I took a sip of coffee, opened the keyboard, and typed my reply.
“Larisa Gennadyevna, supporting a man who hides part of his salary in envelopes so he doesn’t have to pay child support for his two children from his first marriage is, of course, very noble. By the way, since we’re talking about laws: how is your illegal renovation with the removal of a load-bearing wall onto the balcony doing? The housing inspectorate doesn’t just fine people 2,500 rubles for such tricks — it also requires them to restore everything to its original state at their own expense within a month. I was just planning to clarify this matter with an inspector.”
A silence hung in the chat that could have been cut with a knife. A minute later, a system notification appeared: “User Larisa Gennadyevna deleted the group.”
She vanished from the digital space as quickly as a cockroach caught by a suddenly switched-on light.
By lunchtime, the real show began.
Katya sent me a link to the TV channel’s livestream on social media. Roman was in the frame. His face, usually arrogant and polished, now resembled an overripe beet. He ran around the reporter, waving his arms, while the mystery shopper demonstrated on camera an oil filter crumbling in his hands — sold as an original part for an outrageous price.
“This is a provocation! You have no right to film! This is my territory!” my ex-husband screeched.
“Roman Nikolayevich,” Katya chirped sweetly into the microphone, “the territory belongs to the owner of the service center, Mr. Markov. Who, by the way, will soon arrive here, along with officers from Rospotrebnadzor and the tax authorities. You are simply a hired manager, aren’t you? How would you comment on the double bookkeeping?”
Roman froze, opening and closing his mouth.
His pomp crumbled like plaster in a Khrushchev-era apartment block during an earthquake.

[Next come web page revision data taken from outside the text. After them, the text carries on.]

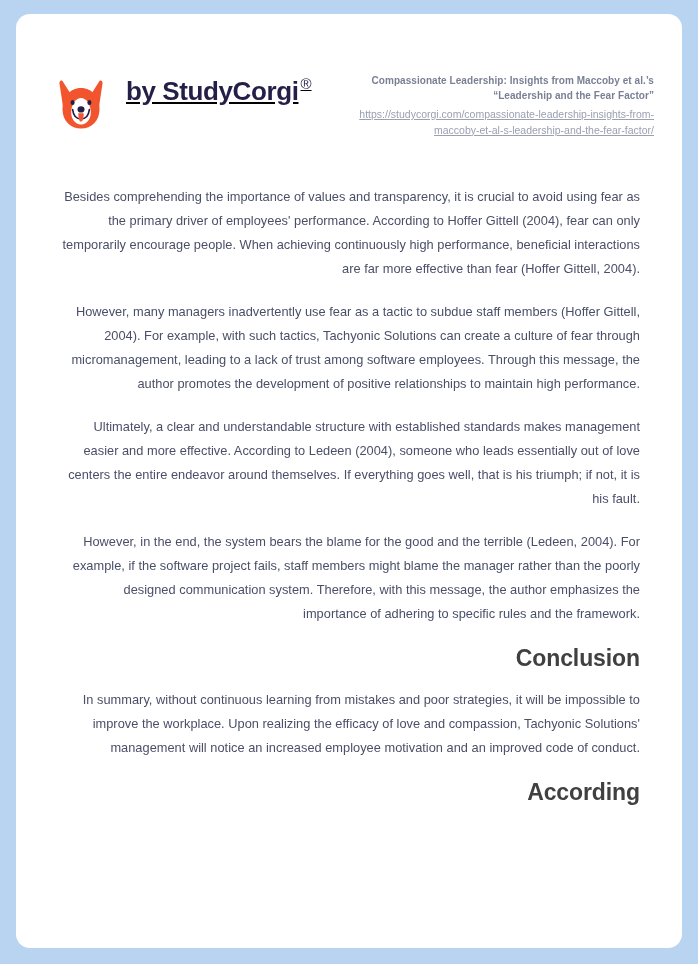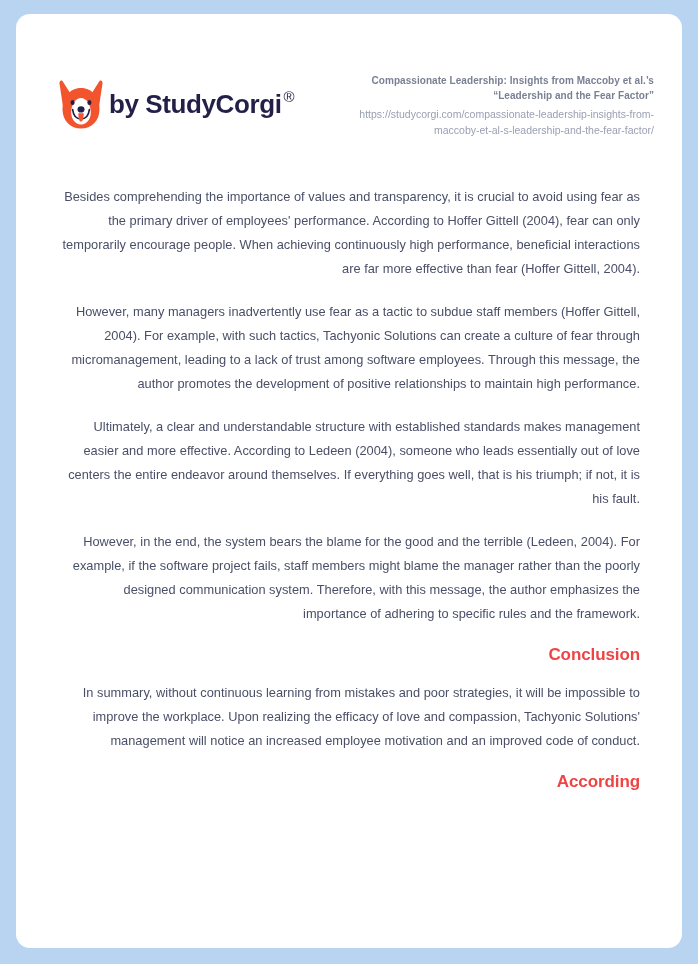--- a/index.html
+++ b/index.html
@@ -35,24 +35,24 @@
   
   .doc-header {
     display: flex;
     align-items: flex-start;
     justify-content: space-between;
     padding: 58px 28px 0 42px;
   }
 
   .brand {
     display: flex;
-    align-items: center;
-    gap: 5px;
+    gap: 22px;
     flex: 0 0 auto;
     padding-top: 6px;
+    text-decoration: underline;
   }
 
   .brand-mark {
     width: 46px;
     height: 52px;
     flex: 0 0 auto;
     display: block;
   }
 
   .brand-wordmark {
@@ -92,43 +92,44 @@
     line-height: 1.45;
     letter-spacing: 0.06px;
   }
 
   .doc-url {
     margin-top: 4px;
     font-size: 10.5px;
     color: #9aa0b2;
     line-height: 1.5;
     word-break: break-word;
+    text-decoration: underline;
   }
 
   
   .doc-body {
     padding: 0 42px 0 42px;
     margin-top: 46px;
     text-align: right;
   }
 
   .para {
     font-size: 12.8px;
     line-height: 1.88;
     color: #4a4f68;
     margin-bottom: 19px;
     letter-spacing: 0.02px;
   }
 
   .para:last-child { margin-bottom: 0; }
 
   .section-heading {
-    font-size: 17px;
+    font-size: 23px;
     font-weight: bold;
-    color: #ef4444;
+    color: #404040;
     margin-top: 12px;
     margin-bottom: 16px;
     letter-spacing: -0.1px;
   }
 
   .reference-entry {
     font-size: 12.4px;
     line-height: 1.88;
     color: #4a4f68;
   }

Three hours later, my phone was burning up with calls. Zinaida Sergeyevna called. Roman called. I methodically pressed “Block.”
In the evening, a message came from an unknown number.
“Olya, it’s Zhanna. Roma was fired with a disciplinary record and blacklisted. The owner is pinning all the losses and shortages on him. Mom is bedridden with high blood pressure. Roma is screaming that you sicced the TV people on him. Tell me that’s not true! How are we supposed to live now?! He was going to take out a loan in my name to solve the auto shop problems!”
I smiled. I opened the window, letting in the fresh autumn air.
Algorithm completed. Toxic cargo dumped. The logistics chain of my life had been rebuilt — without marriage and without defects.
“Go wherever you want, Zhanna. Even under a bridge,” I typed in reply. “Your rules, your problems.”
I pressed “Send,” blocked the final contact, and went to make myself dinner.
Ahead of me was a calm, comfortable, and, most importantly, entirely my own life.